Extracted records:
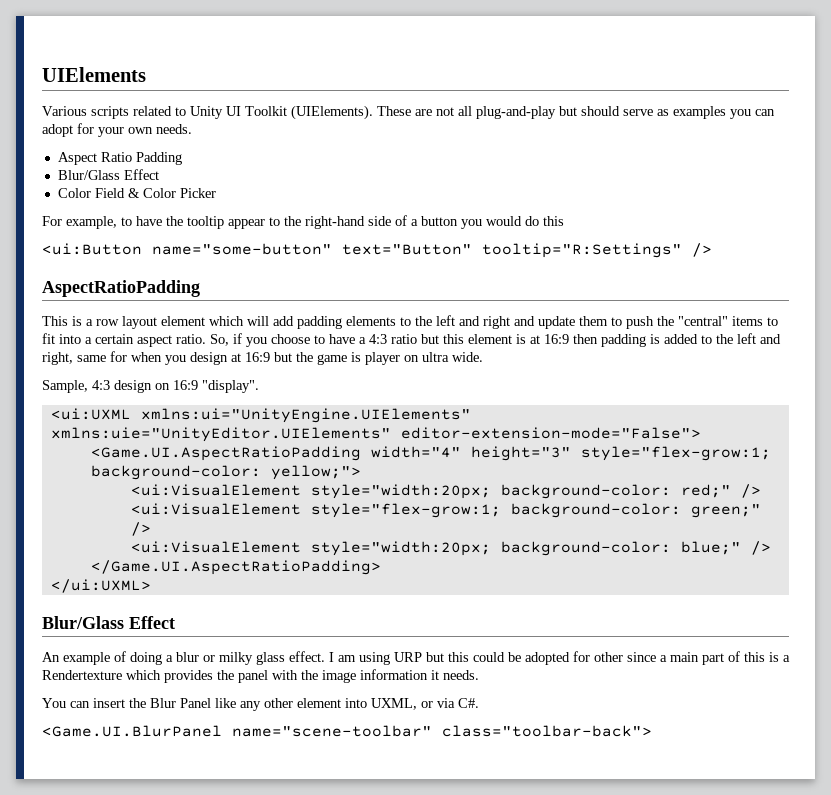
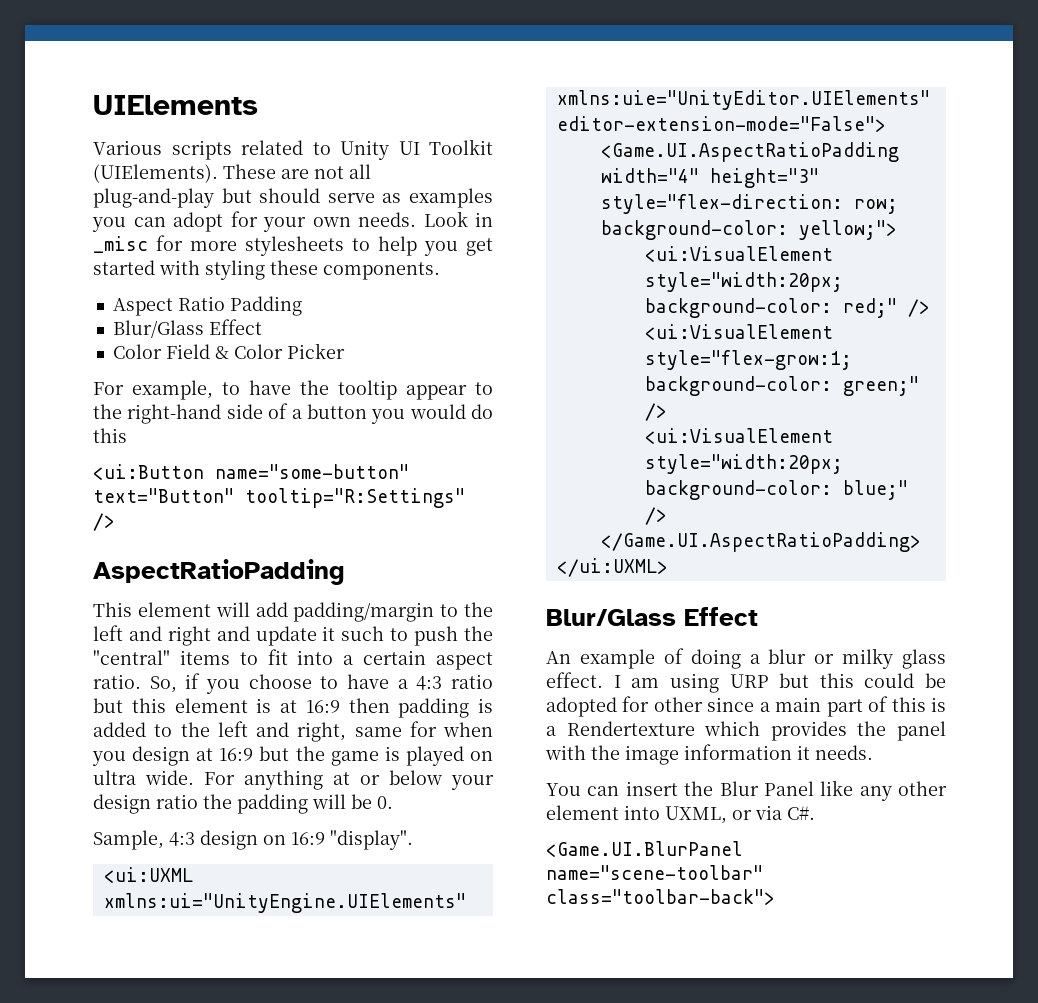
(192, 129) none -> [423,211,493,227] [93,235,493,256] [93,260,440,280] Look in _misc for more stylesheets to help you get started with styling these components.
[72,316,396,329] is a row layout element which will add padding elements -> [137,602,435,622] element will add padding/margin
[579,316,608,326] them -> [322,626,385,641] it such
[365,352,400,365] player -> [405,746,464,766] played
(483, 357) none -> [204,770,494,790] [93,794,393,814] For anything at or below your design ratio the padding will be 0.
[580,446,771,461] style="flex-grow:1; -> [600,194,898,214] style="flex-direction: row;

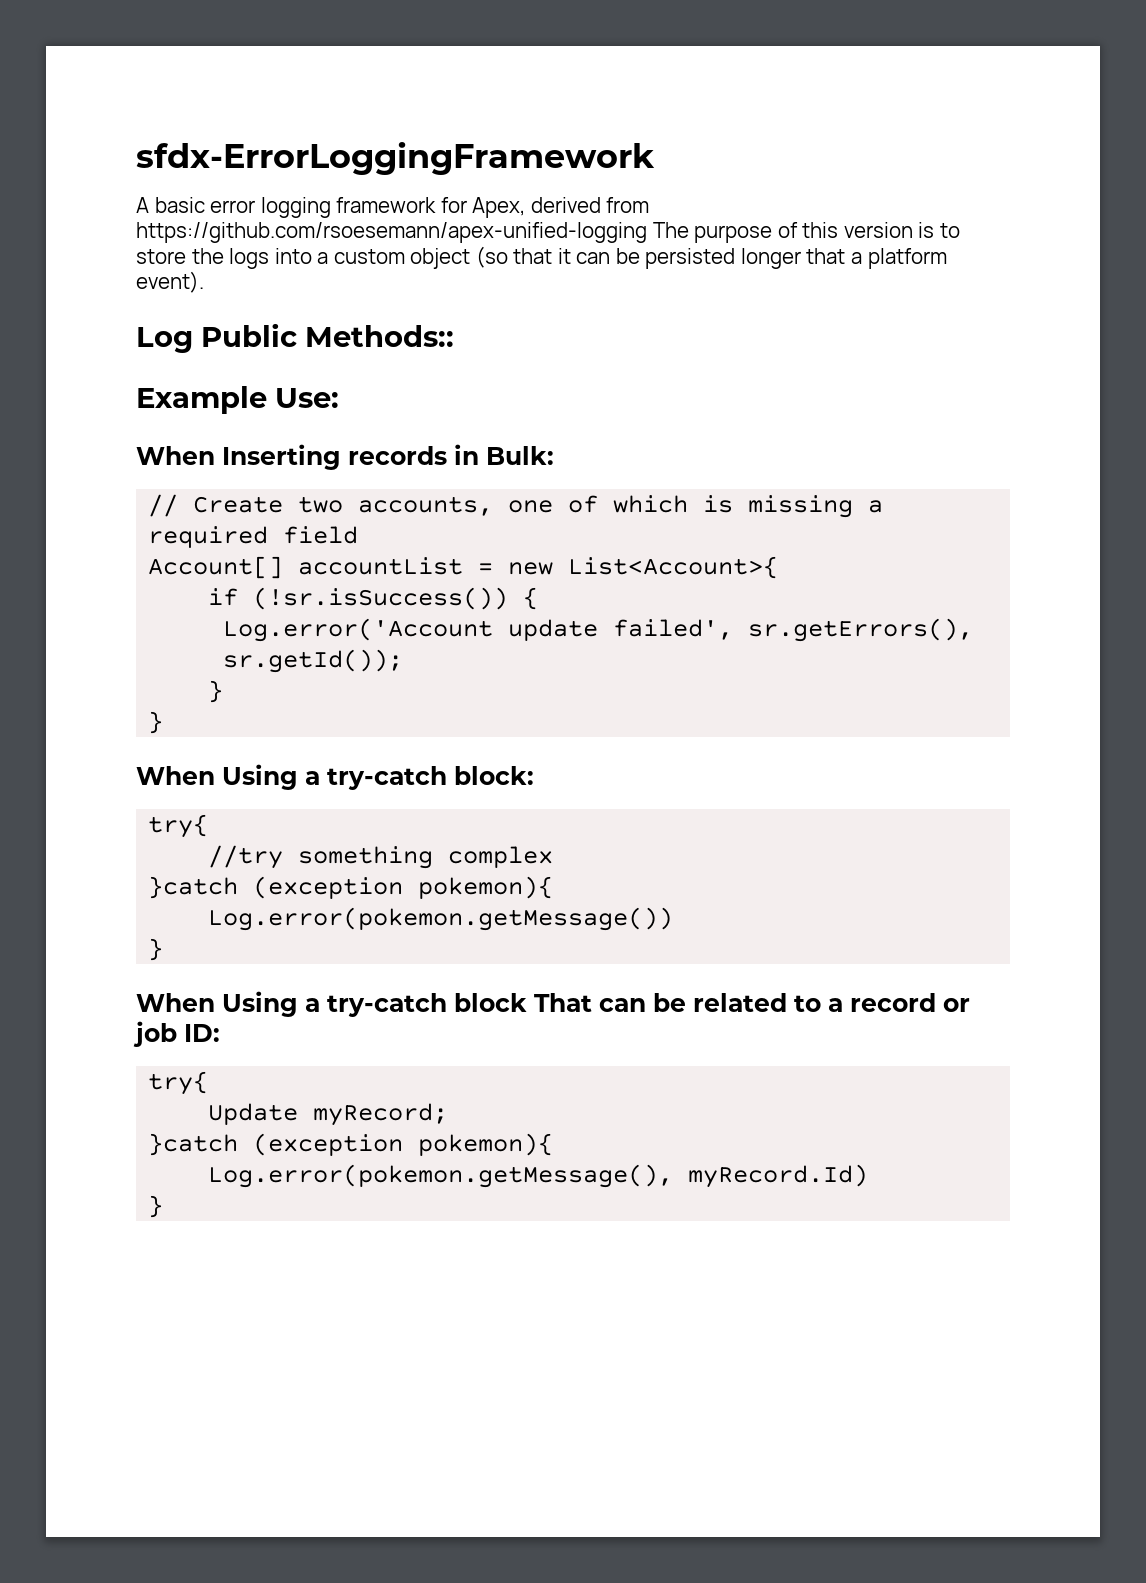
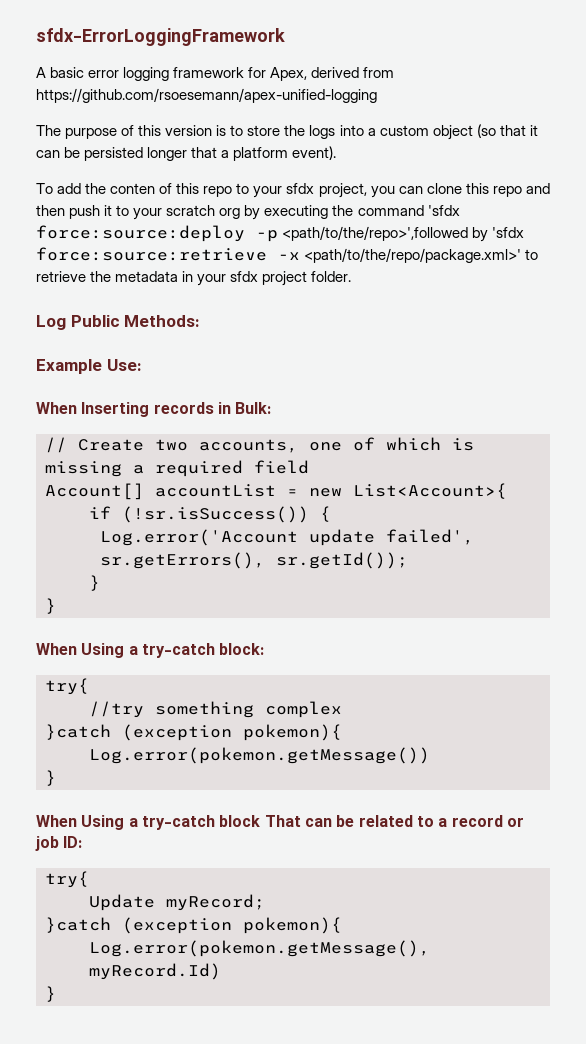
(647, 232) none -> (377, 95) //
(204, 282) none -> [36,183,550,198] [36,205,460,220] [36,225,525,242] [36,247,539,263] [36,271,352,286] // To add the conten of this repo to your sfdx project, you can clone this repo and then push it to your scratch org by executing the command 'sfdx force:source:deploy -p <path/to/the/repo>',followed by 'sfdx force:source:retrieve -x <path/to/the/repo/package.xml>' to retrieve the metadata in your sfdx project folder.
[305,325,454,347] Methods:: -> [124,315,201,327] Methods:

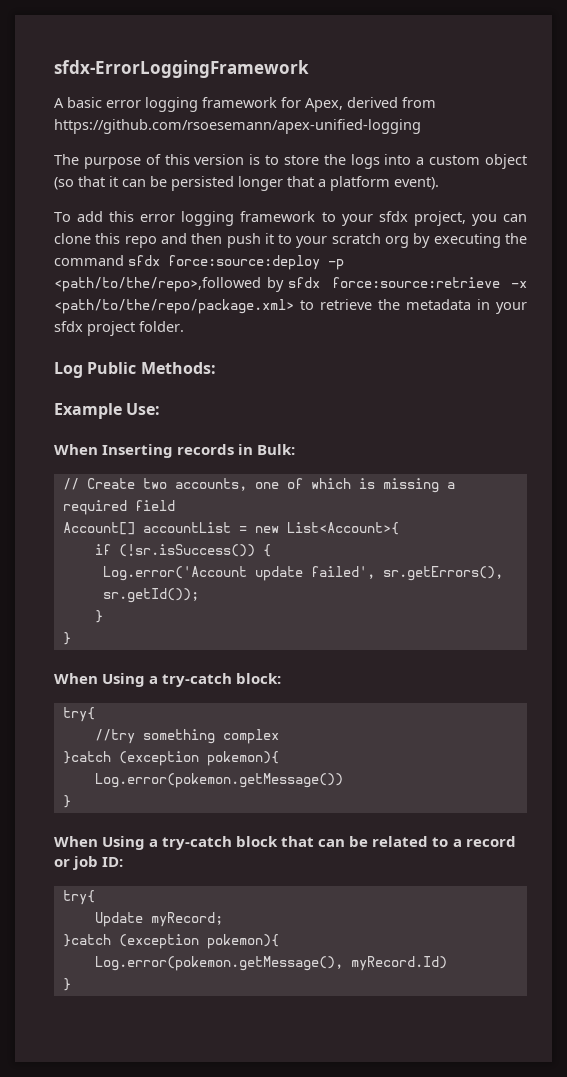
[85,183,233,197] the conten of this repo -> [109,211,316,226] this error logging framework
[427,205,460,216] 'sfdx -> [128,255,160,266] sfdx
[282,226,525,242] <path/to/the/repo>',followed by 'sfdx -> [54,277,321,292] <path/to/the/repo>,followed by sfdx
[304,248,522,263] <path/to/the/repo/package.xml>' -> [54,299,294,314] <path/to/the/repo/package.xml>
[264,815,301,827] That -> [281,836,315,847] that

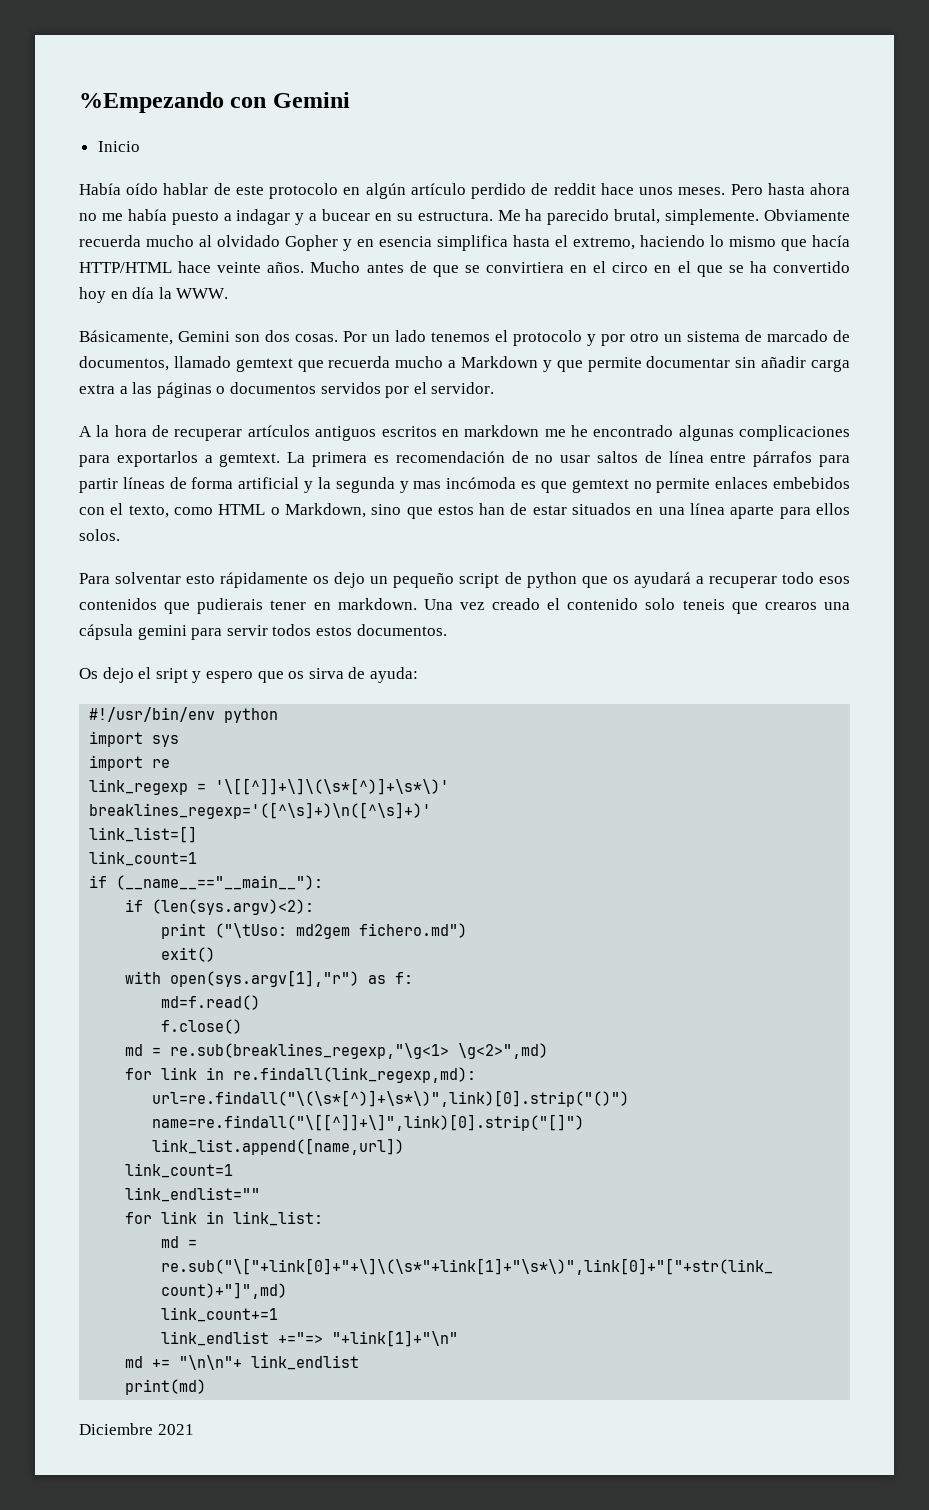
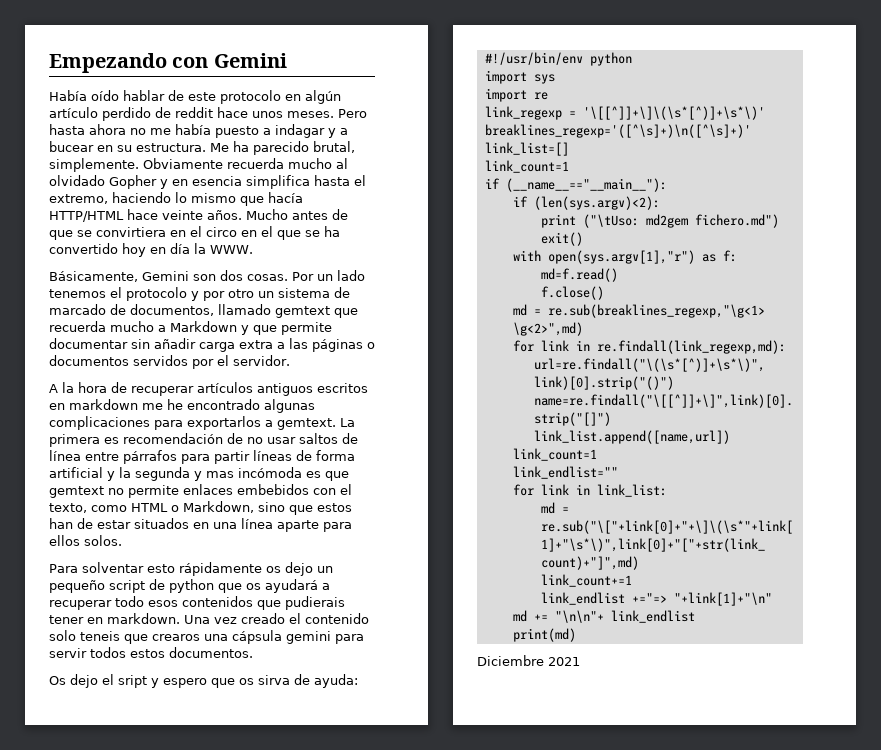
[79,92,224,113] %Empezando -> [49,53,167,73] Empezando
[97,141,140,152] // Inicio -> (287, 60) none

(Directions) Retype the data exactly as it stands, but keep the images out of your copy.

(Response to the task)
(192, 129) none -> [423,211,493,227] [93,235,493,256] [93,260,440,280] Look in _misc for more stylesheets to help you get started with styling these components.
[72,316,396,329] is a row layout element which will add padding elements -> [137,602,435,622] element will add padding/margin
[579,316,608,326] them -> [322,626,385,641] it such
[365,352,400,365] player -> [405,746,464,766] played
(483, 357) none -> [204,770,494,790] [93,794,393,814] For anything at or below your design ratio the padding will be 0.
[580,446,771,461] style="flex-grow:1; -> [600,194,898,214] style="flex-direction: row;

(647, 232) none -> (377, 95) //
(204, 282) none -> [36,183,550,198] [36,205,460,220] [36,225,525,242] [36,247,539,263] [36,271,352,286] // To add the conten of this repo to your sfdx project, you can clone this repo and then push it to your scratch org by executing the command 'sfdx force:source:deploy -p <path/to/the/repo>',followed by 'sfdx force:source:retrieve -x <path/to/the/repo/package.xml>' to retrieve the metadata in your sfdx project folder.
[305,325,454,347] Methods:: -> [124,315,201,327] Methods:

[85,183,233,197] the conten of this repo -> [109,211,316,226] this error logging framework
[427,205,460,216] 'sfdx -> [128,255,160,266] sfdx
[282,226,525,242] <path/to/the/repo>',followed by 'sfdx -> [54,277,321,292] <path/to/the/repo>,followed by sfdx
[304,248,522,263] <path/to/the/repo/package.xml>' -> [54,299,294,314] <path/to/the/repo/package.xml>
[264,815,301,827] That -> [281,836,315,847] that

[79,92,224,113] %Empezando -> [49,53,167,73] Empezando
[97,141,140,152] // Inicio -> (287, 60) none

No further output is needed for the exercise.